▶ **WHAT YOU HAVE TO DO**
From the material below, copy out each line with the word "invoice" in it.

▶ **AVAILABLE RECORDS**

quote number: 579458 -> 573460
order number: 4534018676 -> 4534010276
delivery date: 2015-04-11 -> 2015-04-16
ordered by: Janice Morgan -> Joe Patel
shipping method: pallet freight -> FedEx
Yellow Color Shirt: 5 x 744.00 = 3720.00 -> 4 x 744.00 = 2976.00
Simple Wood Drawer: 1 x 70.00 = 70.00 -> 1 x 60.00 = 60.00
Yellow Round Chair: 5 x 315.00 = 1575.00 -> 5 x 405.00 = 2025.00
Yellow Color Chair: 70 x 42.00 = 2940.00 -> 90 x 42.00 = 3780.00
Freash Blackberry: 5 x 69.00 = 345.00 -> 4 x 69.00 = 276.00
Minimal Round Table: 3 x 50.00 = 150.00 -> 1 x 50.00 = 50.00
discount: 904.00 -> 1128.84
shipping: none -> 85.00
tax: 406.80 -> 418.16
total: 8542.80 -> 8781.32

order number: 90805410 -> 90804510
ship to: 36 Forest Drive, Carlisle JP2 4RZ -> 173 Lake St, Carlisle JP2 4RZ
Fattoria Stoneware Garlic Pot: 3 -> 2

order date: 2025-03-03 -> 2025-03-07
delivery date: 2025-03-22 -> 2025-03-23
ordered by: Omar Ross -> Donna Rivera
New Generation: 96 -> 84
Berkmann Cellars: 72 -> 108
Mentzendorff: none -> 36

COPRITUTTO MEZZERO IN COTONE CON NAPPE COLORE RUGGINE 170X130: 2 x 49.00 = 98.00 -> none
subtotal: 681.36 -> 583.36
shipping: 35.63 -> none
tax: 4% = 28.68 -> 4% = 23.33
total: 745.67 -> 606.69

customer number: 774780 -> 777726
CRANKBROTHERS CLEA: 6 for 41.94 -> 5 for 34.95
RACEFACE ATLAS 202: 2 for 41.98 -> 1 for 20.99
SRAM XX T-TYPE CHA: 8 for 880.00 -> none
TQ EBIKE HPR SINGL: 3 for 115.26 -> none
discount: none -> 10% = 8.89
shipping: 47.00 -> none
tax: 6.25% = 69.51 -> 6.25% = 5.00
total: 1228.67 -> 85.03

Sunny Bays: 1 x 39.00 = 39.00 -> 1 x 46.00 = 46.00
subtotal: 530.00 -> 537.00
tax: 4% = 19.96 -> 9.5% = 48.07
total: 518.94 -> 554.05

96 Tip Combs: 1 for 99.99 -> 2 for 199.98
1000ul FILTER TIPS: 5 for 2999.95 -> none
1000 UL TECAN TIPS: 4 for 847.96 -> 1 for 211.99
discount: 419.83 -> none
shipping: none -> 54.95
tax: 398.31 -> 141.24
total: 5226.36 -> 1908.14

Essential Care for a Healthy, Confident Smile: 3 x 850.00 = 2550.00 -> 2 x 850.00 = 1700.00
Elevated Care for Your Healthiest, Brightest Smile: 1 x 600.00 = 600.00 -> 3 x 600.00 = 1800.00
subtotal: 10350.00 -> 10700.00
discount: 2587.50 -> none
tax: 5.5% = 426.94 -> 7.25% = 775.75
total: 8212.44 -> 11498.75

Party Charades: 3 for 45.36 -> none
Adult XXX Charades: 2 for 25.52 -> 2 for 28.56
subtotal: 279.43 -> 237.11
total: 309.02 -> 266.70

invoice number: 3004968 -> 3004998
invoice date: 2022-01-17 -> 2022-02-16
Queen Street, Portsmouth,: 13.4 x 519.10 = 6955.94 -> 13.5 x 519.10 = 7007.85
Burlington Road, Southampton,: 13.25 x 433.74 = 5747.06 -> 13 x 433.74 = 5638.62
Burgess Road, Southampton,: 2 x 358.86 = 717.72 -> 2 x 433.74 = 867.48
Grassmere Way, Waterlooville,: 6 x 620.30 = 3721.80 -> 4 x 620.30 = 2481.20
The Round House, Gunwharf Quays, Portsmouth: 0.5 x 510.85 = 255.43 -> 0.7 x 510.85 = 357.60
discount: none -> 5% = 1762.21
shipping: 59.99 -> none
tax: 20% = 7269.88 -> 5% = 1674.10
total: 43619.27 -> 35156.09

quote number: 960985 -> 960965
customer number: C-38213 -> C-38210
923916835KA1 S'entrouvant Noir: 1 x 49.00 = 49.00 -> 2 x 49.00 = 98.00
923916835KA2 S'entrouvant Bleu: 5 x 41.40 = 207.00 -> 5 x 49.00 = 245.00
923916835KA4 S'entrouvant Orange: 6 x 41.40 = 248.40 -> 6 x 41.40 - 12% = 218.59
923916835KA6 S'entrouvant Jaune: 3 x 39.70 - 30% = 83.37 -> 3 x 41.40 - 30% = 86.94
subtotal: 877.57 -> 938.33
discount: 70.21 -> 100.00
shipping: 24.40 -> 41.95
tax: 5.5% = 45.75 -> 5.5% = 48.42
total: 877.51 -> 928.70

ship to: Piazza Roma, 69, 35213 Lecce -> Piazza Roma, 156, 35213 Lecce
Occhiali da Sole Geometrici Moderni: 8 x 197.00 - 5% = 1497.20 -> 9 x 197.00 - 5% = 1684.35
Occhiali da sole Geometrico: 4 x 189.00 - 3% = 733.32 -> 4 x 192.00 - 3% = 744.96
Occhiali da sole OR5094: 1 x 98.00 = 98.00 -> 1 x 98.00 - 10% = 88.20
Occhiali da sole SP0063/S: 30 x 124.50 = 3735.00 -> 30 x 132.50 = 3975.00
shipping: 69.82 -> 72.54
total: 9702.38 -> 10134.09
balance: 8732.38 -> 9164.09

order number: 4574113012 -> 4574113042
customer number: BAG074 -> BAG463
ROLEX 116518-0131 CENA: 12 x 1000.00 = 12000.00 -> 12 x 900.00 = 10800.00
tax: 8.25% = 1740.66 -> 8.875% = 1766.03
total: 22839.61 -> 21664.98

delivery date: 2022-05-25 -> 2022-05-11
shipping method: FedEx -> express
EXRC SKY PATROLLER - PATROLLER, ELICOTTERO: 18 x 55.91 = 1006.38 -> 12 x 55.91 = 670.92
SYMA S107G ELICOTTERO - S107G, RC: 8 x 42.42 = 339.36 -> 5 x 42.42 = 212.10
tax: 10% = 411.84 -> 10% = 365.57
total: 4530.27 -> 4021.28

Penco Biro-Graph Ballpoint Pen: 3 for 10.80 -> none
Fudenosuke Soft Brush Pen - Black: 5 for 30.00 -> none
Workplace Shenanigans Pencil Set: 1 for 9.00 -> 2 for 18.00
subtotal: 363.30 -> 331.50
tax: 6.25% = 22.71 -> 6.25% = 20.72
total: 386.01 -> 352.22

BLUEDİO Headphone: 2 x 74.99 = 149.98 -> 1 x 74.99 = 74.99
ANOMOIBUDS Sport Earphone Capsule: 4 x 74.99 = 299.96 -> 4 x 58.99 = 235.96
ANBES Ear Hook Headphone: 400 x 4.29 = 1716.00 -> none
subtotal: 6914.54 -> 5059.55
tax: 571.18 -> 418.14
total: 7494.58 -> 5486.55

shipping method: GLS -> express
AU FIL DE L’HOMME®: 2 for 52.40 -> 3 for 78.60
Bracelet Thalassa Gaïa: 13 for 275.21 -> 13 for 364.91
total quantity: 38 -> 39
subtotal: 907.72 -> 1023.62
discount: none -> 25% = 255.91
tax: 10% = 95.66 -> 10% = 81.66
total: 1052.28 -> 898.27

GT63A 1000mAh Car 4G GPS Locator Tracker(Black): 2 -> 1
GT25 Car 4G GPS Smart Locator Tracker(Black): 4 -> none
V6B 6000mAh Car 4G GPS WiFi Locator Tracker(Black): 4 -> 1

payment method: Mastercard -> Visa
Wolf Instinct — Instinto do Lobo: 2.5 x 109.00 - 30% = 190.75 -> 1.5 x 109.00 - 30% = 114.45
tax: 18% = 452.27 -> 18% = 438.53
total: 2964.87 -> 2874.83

▶ **FINISHED TASK**
invoice number: 3004968 -> 3004998
invoice date: 2022-01-17 -> 2022-02-16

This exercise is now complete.